*** Material provided Section Begins ***
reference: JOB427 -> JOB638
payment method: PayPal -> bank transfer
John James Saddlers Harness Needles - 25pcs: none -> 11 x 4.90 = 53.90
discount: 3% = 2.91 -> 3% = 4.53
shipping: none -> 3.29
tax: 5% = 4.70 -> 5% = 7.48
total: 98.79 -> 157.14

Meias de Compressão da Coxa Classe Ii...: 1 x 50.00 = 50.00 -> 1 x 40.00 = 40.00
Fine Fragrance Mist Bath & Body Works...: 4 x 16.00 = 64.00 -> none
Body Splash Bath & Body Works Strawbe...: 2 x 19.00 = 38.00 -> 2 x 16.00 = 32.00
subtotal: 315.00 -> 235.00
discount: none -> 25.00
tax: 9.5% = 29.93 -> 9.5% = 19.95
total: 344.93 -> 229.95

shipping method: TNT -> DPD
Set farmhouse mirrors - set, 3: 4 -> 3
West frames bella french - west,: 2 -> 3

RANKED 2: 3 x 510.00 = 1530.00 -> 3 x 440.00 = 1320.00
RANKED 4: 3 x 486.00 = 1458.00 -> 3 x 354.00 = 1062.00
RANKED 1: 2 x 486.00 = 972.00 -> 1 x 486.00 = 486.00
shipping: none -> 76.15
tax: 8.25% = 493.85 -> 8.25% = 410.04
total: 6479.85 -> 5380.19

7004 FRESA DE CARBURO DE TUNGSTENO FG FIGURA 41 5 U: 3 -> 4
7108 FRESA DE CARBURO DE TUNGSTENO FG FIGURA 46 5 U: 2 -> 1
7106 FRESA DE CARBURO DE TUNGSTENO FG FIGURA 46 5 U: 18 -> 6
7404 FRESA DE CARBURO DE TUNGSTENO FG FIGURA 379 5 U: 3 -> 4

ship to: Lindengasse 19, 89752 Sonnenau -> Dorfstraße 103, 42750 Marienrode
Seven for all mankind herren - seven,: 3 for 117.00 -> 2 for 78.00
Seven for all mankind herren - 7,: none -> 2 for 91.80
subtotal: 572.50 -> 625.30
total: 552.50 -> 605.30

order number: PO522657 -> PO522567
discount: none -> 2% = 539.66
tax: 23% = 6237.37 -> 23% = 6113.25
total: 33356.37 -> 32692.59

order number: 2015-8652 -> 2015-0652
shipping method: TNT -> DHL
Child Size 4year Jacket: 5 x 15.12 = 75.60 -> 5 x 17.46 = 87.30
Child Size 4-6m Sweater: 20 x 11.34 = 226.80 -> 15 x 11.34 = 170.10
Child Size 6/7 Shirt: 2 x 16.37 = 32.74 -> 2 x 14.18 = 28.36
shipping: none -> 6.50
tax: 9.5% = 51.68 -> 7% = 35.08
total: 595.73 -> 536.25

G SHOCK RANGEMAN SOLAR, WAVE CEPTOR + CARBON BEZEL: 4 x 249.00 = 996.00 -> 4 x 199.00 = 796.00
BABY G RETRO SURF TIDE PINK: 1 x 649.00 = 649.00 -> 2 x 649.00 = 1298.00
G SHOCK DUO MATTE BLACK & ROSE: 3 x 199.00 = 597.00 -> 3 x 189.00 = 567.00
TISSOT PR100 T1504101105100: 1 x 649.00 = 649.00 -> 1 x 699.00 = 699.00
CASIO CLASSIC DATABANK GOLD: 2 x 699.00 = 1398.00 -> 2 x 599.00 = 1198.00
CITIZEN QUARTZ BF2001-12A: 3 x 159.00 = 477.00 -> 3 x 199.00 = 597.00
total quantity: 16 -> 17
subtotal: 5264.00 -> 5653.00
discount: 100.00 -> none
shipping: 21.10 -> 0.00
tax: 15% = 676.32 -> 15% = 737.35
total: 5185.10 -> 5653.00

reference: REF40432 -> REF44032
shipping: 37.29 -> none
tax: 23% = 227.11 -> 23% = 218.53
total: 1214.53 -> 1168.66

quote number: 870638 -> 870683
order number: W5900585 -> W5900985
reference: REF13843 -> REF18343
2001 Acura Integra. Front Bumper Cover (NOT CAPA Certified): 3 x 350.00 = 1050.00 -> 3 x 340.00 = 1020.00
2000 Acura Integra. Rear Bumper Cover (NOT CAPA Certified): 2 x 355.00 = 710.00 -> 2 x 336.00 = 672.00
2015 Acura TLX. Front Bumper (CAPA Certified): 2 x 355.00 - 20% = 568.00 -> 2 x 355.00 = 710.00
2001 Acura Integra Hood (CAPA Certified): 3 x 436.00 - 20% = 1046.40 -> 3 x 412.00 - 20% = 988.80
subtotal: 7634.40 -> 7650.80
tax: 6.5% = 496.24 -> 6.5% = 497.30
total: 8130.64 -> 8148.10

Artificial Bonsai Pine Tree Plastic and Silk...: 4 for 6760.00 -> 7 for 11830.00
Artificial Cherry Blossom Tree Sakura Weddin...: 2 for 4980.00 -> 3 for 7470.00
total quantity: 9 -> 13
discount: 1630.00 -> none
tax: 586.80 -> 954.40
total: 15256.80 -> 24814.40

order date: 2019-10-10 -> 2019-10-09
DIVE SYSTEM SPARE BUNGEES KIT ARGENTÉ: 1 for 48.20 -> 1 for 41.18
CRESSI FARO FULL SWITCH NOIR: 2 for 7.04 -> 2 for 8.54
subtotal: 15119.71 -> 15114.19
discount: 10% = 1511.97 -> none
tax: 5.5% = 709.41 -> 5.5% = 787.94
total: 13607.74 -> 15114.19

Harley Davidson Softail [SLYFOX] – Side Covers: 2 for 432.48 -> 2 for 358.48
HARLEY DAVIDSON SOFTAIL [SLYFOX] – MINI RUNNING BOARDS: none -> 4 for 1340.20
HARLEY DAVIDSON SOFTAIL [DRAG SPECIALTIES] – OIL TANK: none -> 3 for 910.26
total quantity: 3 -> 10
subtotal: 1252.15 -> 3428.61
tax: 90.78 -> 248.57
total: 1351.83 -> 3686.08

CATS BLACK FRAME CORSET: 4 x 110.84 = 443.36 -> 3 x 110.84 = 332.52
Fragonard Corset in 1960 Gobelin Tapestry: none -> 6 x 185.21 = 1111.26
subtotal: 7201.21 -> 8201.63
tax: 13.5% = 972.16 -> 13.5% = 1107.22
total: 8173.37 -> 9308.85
*** Material provided Section Ends ***
Task statement: What is needed is an exact transcription of every record above.

Solved exercise:
reference: JOB427 -> JOB638
payment method: PayPal -> bank transfer
John James Saddlers Harness Needles - 25pcs: none -> 11 x 4.90 = 53.90
discount: 3% = 2.91 -> 3% = 4.53
shipping: none -> 3.29
tax: 5% = 4.70 -> 5% = 7.48
total: 98.79 -> 157.14

Meias de Compressão da Coxa Classe Ii...: 1 x 50.00 = 50.00 -> 1 x 40.00 = 40.00
Fine Fragrance Mist Bath & Body Works...: 4 x 16.00 = 64.00 -> none
Body Splash Bath & Body Works Strawbe...: 2 x 19.00 = 38.00 -> 2 x 16.00 = 32.00
subtotal: 315.00 -> 235.00
discount: none -> 25.00
tax: 9.5% = 29.93 -> 9.5% = 19.95
total: 344.93 -> 229.95

shipping method: TNT -> DPD
Set farmhouse mirrors - set, 3: 4 -> 3
West frames bella french - west,: 2 -> 3

RANKED 2: 3 x 510.00 = 1530.00 -> 3 x 440.00 = 1320.00
RANKED 4: 3 x 486.00 = 1458.00 -> 3 x 354.00 = 1062.00
RANKED 1: 2 x 486.00 = 972.00 -> 1 x 486.00 = 486.00
shipping: none -> 76.15
tax: 8.25% = 493.85 -> 8.25% = 410.04
total: 6479.85 -> 5380.19

7004 FRESA DE CARBURO DE TUNGSTENO FG FIGURA 41 5 U: 3 -> 4
7108 FRESA DE CARBURO DE TUNGSTENO FG FIGURA 46 5 U: 2 -> 1
7106 FRESA DE CARBURO DE TUNGSTENO FG FIGURA 46 5 U: 18 -> 6
7404 FRESA DE CARBURO DE TUNGSTENO FG FIGURA 379 5 U: 3 -> 4

ship to: Lindengasse 19, 89752 Sonnenau -> Dorfstraße 103, 42750 Marienrode
Seven for all mankind herren - seven,: 3 for 117.00 -> 2 for 78.00
Seven for all mankind herren - 7,: none -> 2 for 91.80
subtotal: 572.50 -> 625.30
total: 552.50 -> 605.30

order number: PO522657 -> PO522567
discount: none -> 2% = 539.66
tax: 23% = 6237.37 -> 23% = 6113.25
total: 33356.37 -> 32692.59

order number: 2015-8652 -> 2015-0652
shipping method: TNT -> DHL
Child Size 4year Jacket: 5 x 15.12 = 75.60 -> 5 x 17.46 = 87.30
Child Size 4-6m Sweater: 20 x 11.34 = 226.80 -> 15 x 11.34 = 170.10
Child Size 6/7 Shirt: 2 x 16.37 = 32.74 -> 2 x 14.18 = 28.36
shipping: none -> 6.50
tax: 9.5% = 51.68 -> 7% = 35.08
total: 595.73 -> 536.25

G SHOCK RANGEMAN SOLAR, WAVE CEPTOR + CARBON BEZEL: 4 x 249.00 = 996.00 -> 4 x 199.00 = 796.00
BABY G RETRO SURF TIDE PINK: 1 x 649.00 = 649.00 -> 2 x 649.00 = 1298.00
G SHOCK DUO MATTE BLACK & ROSE: 3 x 199.00 = 597.00 -> 3 x 189.00 = 567.00
TISSOT PR100 T1504101105100: 1 x 649.00 = 649.00 -> 1 x 699.00 = 699.00
CASIO CLASSIC DATABANK GOLD: 2 x 699.00 = 1398.00 -> 2 x 599.00 = 1198.00
CITIZEN QUARTZ BF2001-12A: 3 x 159.00 = 477.00 -> 3 x 199.00 = 597.00
total quantity: 16 -> 17
subtotal: 5264.00 -> 5653.00
discount: 100.00 -> none
shipping: 21.10 -> 0.00
tax: 15% = 676.32 -> 15% = 737.35
total: 5185.10 -> 5653.00

reference: REF40432 -> REF44032
shipping: 37.29 -> none
tax: 23% = 227.11 -> 23% = 218.53
total: 1214.53 -> 1168.66

quote number: 870638 -> 870683
order number: W5900585 -> W5900985
reference: REF13843 -> REF18343
2001 Acura Integra. Front Bumper Cover (NOT CAPA Certified): 3 x 350.00 = 1050.00 -> 3 x 340.00 = 1020.00
2000 Acura Integra. Rear Bumper Cover (NOT CAPA Certified): 2 x 355.00 = 710.00 -> 2 x 336.00 = 672.00
2015 Acura TLX. Front Bumper (CAPA Certified): 2 x 355.00 - 20% = 568.00 -> 2 x 355.00 = 710.00
2001 Acura Integra Hood (CAPA Certified): 3 x 436.00 - 20% = 1046.40 -> 3 x 412.00 - 20% = 988.80
subtotal: 7634.40 -> 7650.80
tax: 6.5% = 496.24 -> 6.5% = 497.30
total: 8130.64 -> 8148.10

Artificial Bonsai Pine Tree Plastic and Silk...: 4 for 6760.00 -> 7 for 11830.00
Artificial Cherry Blossom Tree Sakura Weddin...: 2 for 4980.00 -> 3 for 7470.00
total quantity: 9 -> 13
discount: 1630.00 -> none
tax: 586.80 -> 954.40
total: 15256.80 -> 24814.40

order date: 2019-10-10 -> 2019-10-09
DIVE SYSTEM SPARE BUNGEES KIT ARGENTÉ: 1 for 48.20 -> 1 for 41.18
CRESSI FARO FULL SWITCH NOIR: 2 for 7.04 -> 2 for 8.54
subtotal: 15119.71 -> 15114.19
discount: 10% = 1511.97 -> none
tax: 5.5% = 709.41 -> 5.5% = 787.94
total: 13607.74 -> 15114.19

Harley Davidson Softail [SLYFOX] – Side Covers: 2 for 432.48 -> 2 for 358.48
HARLEY DAVIDSON SOFTAIL [SLYFOX] – MINI RUNNING BOARDS: none -> 4 for 1340.20
HARLEY DAVIDSON SOFTAIL [DRAG SPECIALTIES] – OIL TANK: none -> 3 for 910.26
total quantity: 3 -> 10
subtotal: 1252.15 -> 3428.61
tax: 90.78 -> 248.57
total: 1351.83 -> 3686.08

CATS BLACK FRAME CORSET: 4 x 110.84 = 443.36 -> 3 x 110.84 = 332.52
Fragonard Corset in 1960 Gobelin Tapestry: none -> 6 x 185.21 = 1111.26
subtotal: 7201.21 -> 8201.63
tax: 13.5% = 972.16 -> 13.5% = 1107.22
total: 8173.37 -> 9308.85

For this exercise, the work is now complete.